Abstract

Although medical imaging is frequently used to diagnose diseases, in complex diagnostic situations, specialists typically need to look at different modalities of image information. Creating a composite multimodal medical image can aid professionals in making quick and accurate diagnoses of diseases. The fused images of many medical image fusion algorithms, however, are frequently unable to precisely retain the functional and structural information of the source image. This work develops an end-to-end model based on GAN (U-Patch GAN) to implement the self-supervised fusion of multimodal brain images in order to enhance the fusion quality. The model uses the classical network U-net as the generator, and it uses the dual adversarial mechanism based on the Markovian discriminator (PatchGAN) to enhance the generator's attention to high-frequency information. To ensure that the network satisfies the Lipschitz continuity, we apply the spectral norm to each layer of the network.
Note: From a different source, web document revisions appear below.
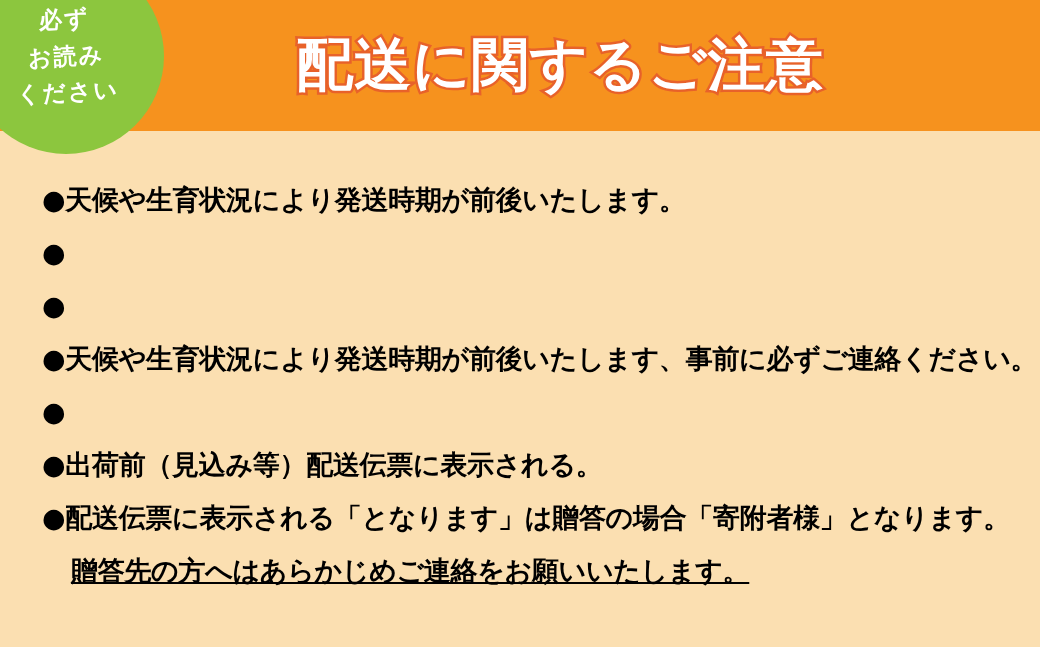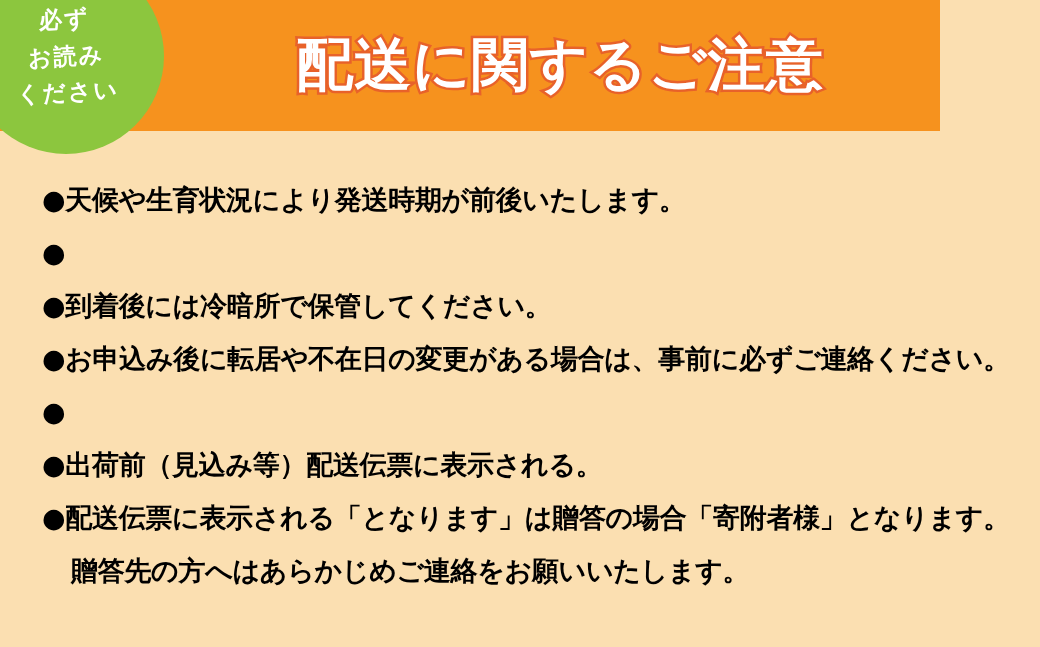--- a/index.html
+++ b/index.html
@@ -17,21 +17,21 @@
     width: 1040px;
     height: 647px;
     background: #fbdfb1;
     overflow: hidden;
   }
   
   #header-band {
     position: absolute;
     left: 0;
     top: 0;
-    width: 940px;
+    width: 1040px;
     height: 131px;
     background: #f6921e;
   }
   #header-title {
     position: absolute;
     left: 160px;
     top: 0;
     width: 800px;
     height: 131px;
     display: flex;
@@ -96,20 +96,21 @@
     align-items: center;
     color: #000000;
     font-family: "DejaVu Sans", "Liberation Sans", sans-serif;
     font-weight: bold;
     font-size: 27px;
     letter-spacing: -0.3px;
     white-space: nowrap;
   }
   .notice-line.indented {
     padding-left: 29px;
+    text-decoration: underline;
   }
   .bullet-mark {
     font-size: 27px;
     line-height: 1;
     margin-right: 0px;
   }
 </style>
 </head>
 <body>
 
@@ -132,26 +133,25 @@
       <span class="bullet-mark">●</span>
       <span>天候や生育状況により発送時期が前後いたします。</span>
     </div>
 
     <div class="notice-line">
       <span class="bullet-mark">●</span>
     </div>
 
     <div class="notice-line">
       <span class="bullet-mark">●</span>
-      <span>到着後には冷暗所で保管してください。</span>
     </div>
 
     <div class="notice-line">
       <span class="bullet-mark">●</span>
-      <span>お申込み後に転居や不在日の変更がある場合は、事前に必ずご連絡ください。</span>
+      <span>天候や生育状況により発送時期が前後いたします、事前に必ずご連絡ください。</span>
     </div>
 
     <div class="notice-line">
       <span class="bullet-mark">●</span>
     </div>
 
     <div class="notice-line">
       <span class="bullet-mark">●</span>
       <span>出荷前（見込み等）配送伝票に表示される。</span>
     </div>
We also propose better adversarial loss and feature loss (feature matching loss and VGG-16 perceptual loss) based on the F-norm, which significantly enhance the quality of fused images. On public data sets, we performed a lot of tests. First, we studied how clinically useful the fused image was. The model's performance in single-slice images and continuous-slice images was then confirmed by comparison with other six most popular mainstream fusion approaches. Finally, we verify the effectiveness of the adversarial loss and feature loss.